Work order:
After locating the line that contains "html: <span>Love your", quote it and all lines after it through the end of the entries, and nothing more. Pictures stay out.

User interface change data:
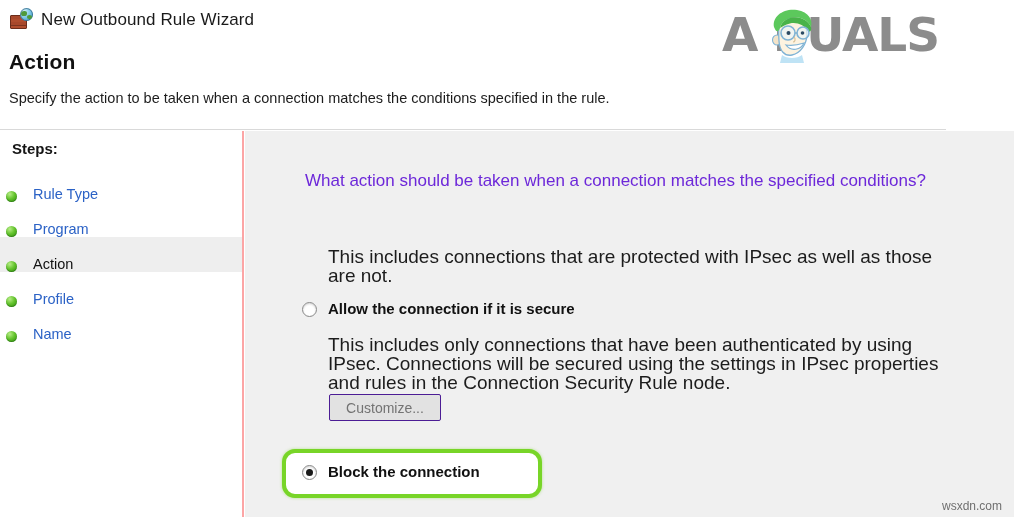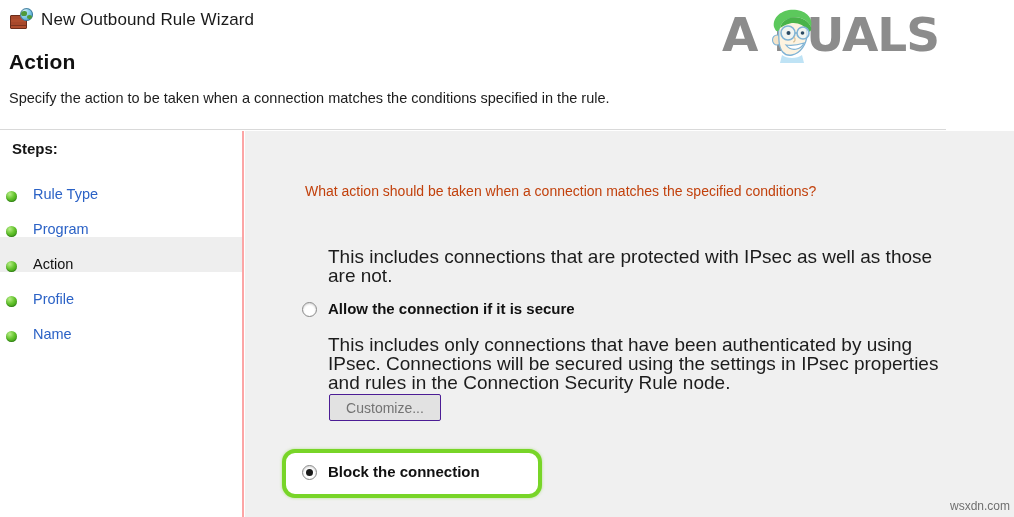"What action should be taken" #question { color: #c2410c -> #6d28d9; font-size: 14px -> 17px; top: 52px -> 40px }
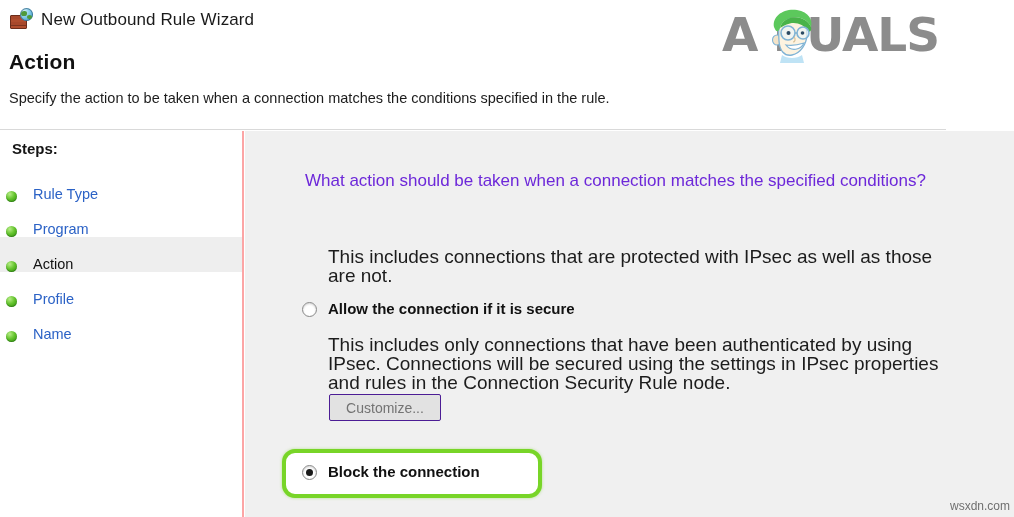"wsxdn.com" #watermark { right: 4px -> 12px }
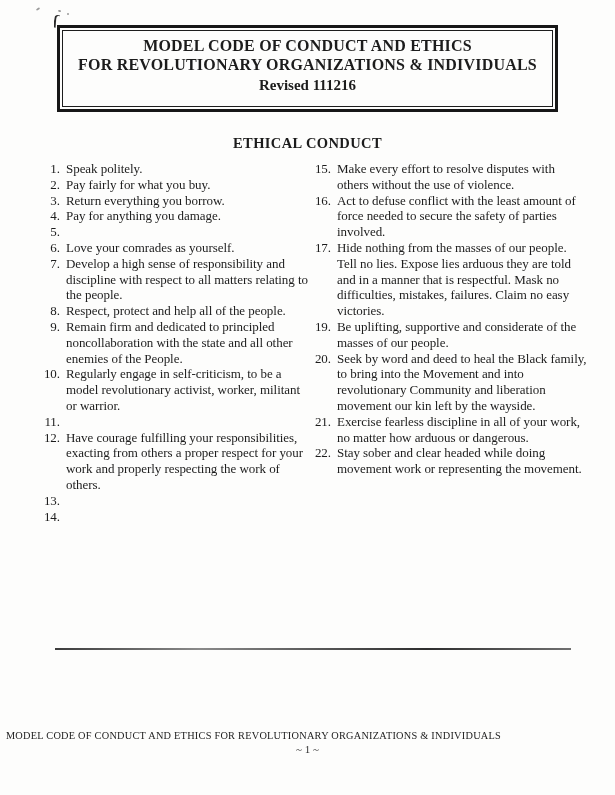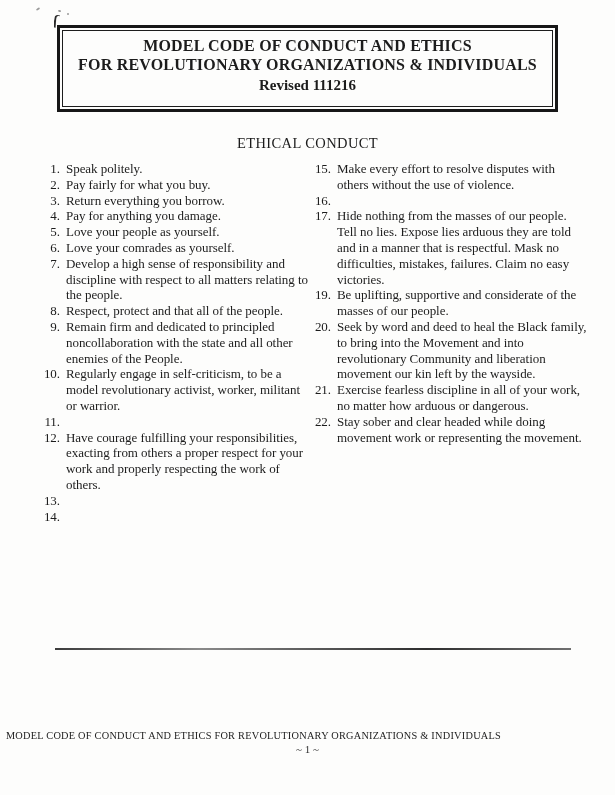"ETHICAL CONDUCT" .section-heading { font-weight: normal -> bold }
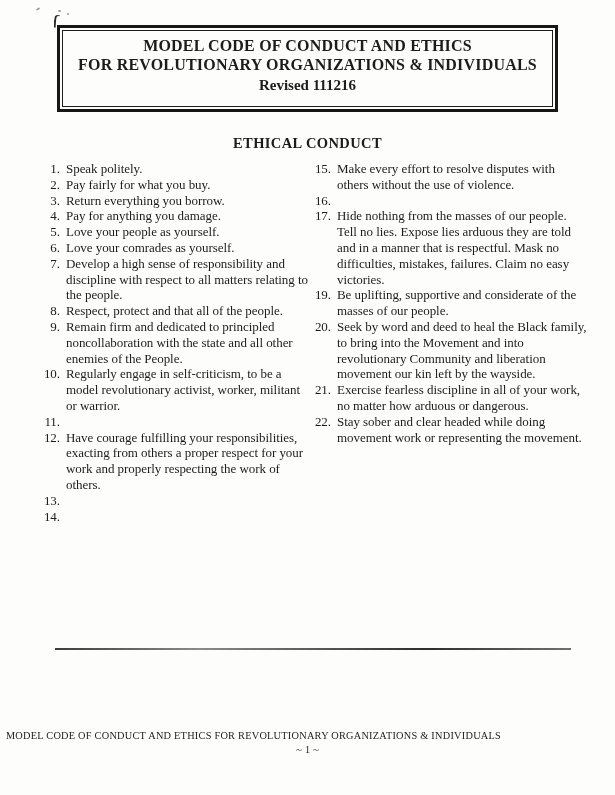"Act to defuse conflict with" span.txt { html: none -> <span>Act to defuse conflict with the least amount of force needed to secure the safety of parties involved.</span> }
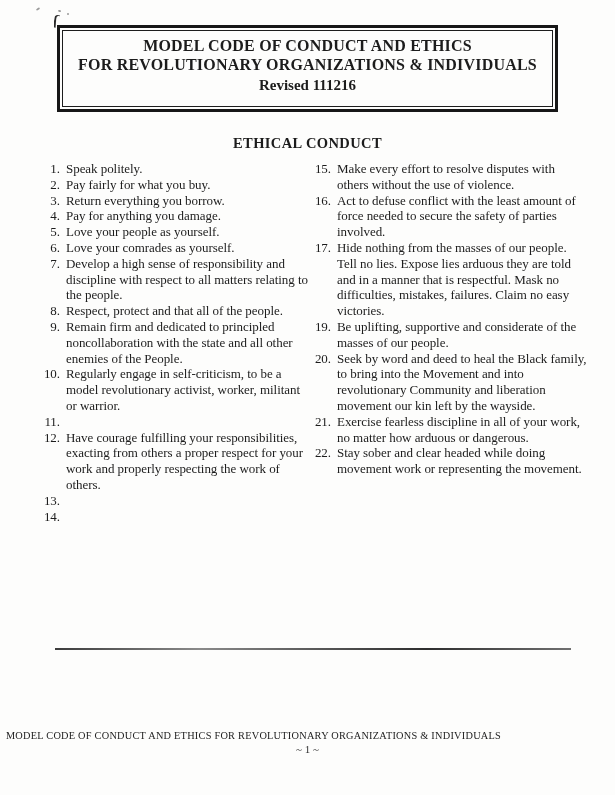"Love your people as yourself." span.txt { html: <span>Love your people as yourself.</span> -> none }
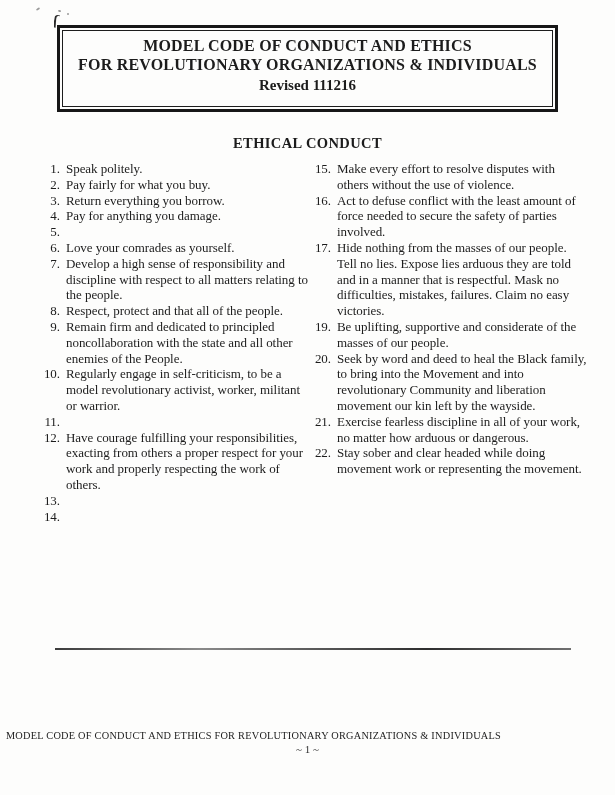"Respect, protect and that all" span.txt { text: that -> help }
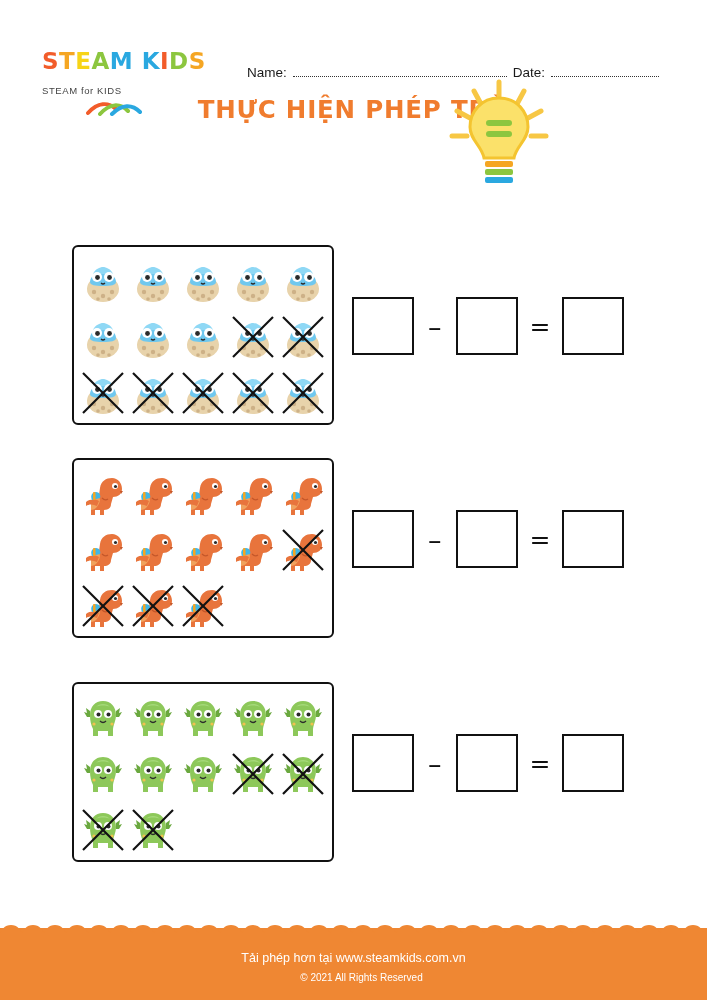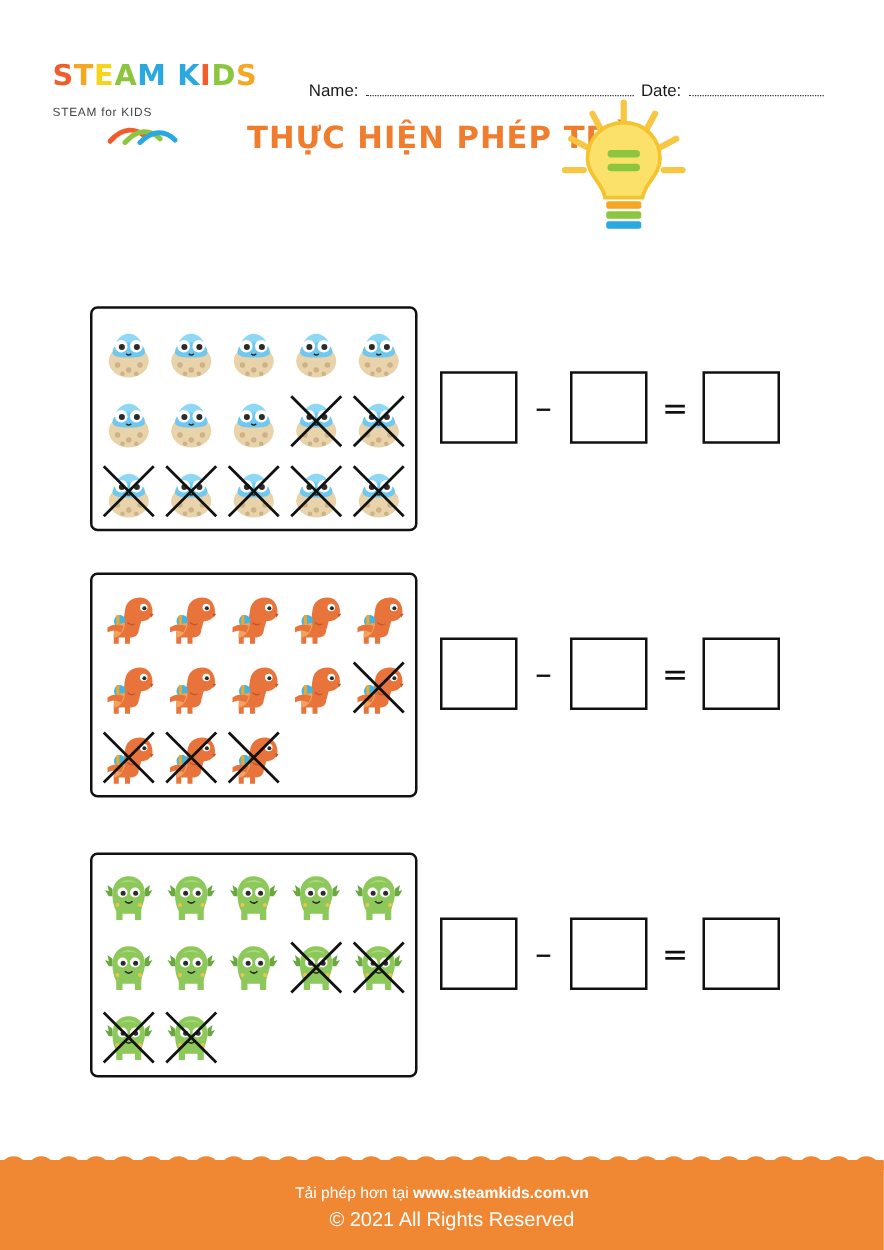"www.steamkids.com.vn" .footer-line1 b { font-weight: bold -> normal }
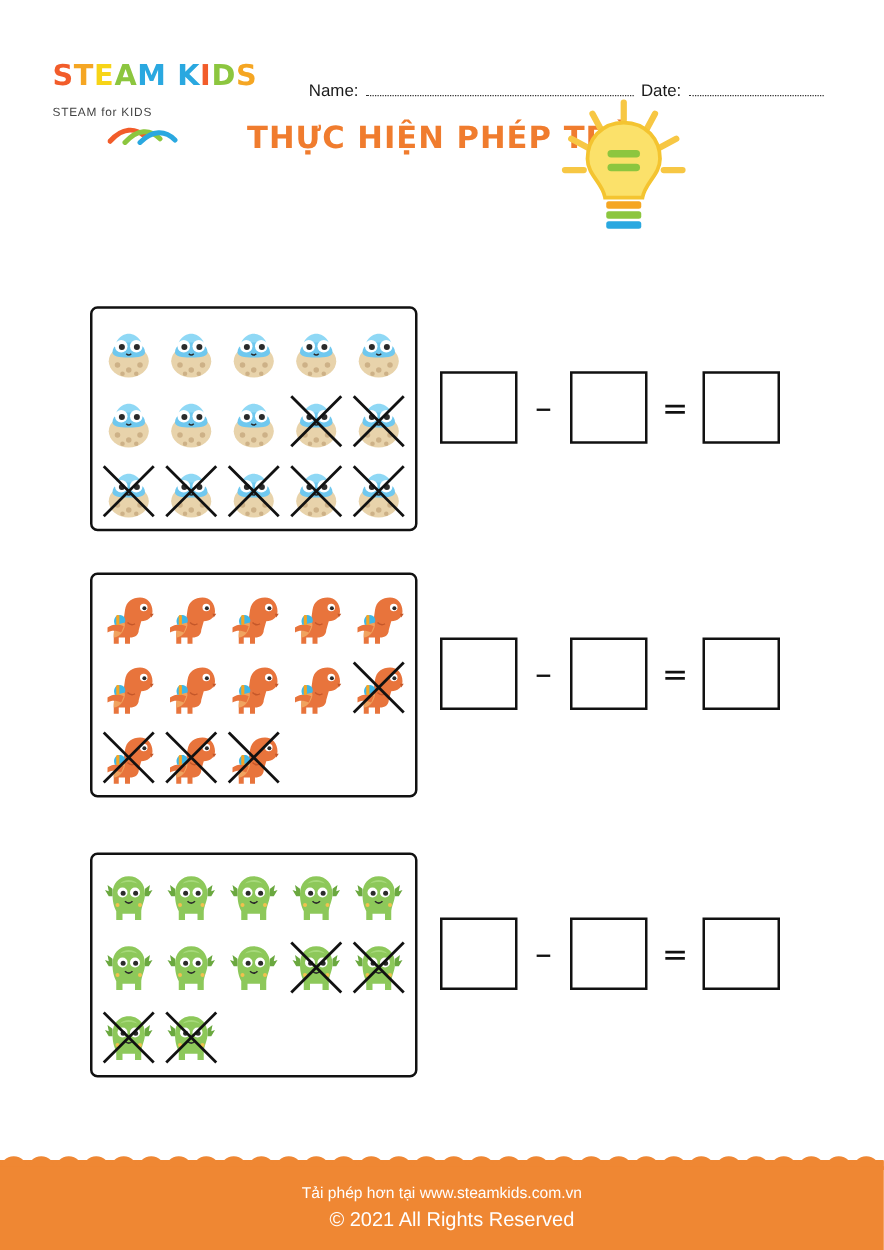"© 2021 All Rights Reserved" .footer-line2 { font-size: 16px -> 10px }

Exercise response:
"Love your people as yourself." span.txt { html: <span>Love your people as yourself.</span> -> none }
"Respect, protect and that all" span.txt { text: that -> help }
"www.steamkids.com.vn" .footer-line1 b { font-weight: bold -> normal }
"© 2021 All Rights Reserved" .footer-line2 { font-size: 16px -> 10px }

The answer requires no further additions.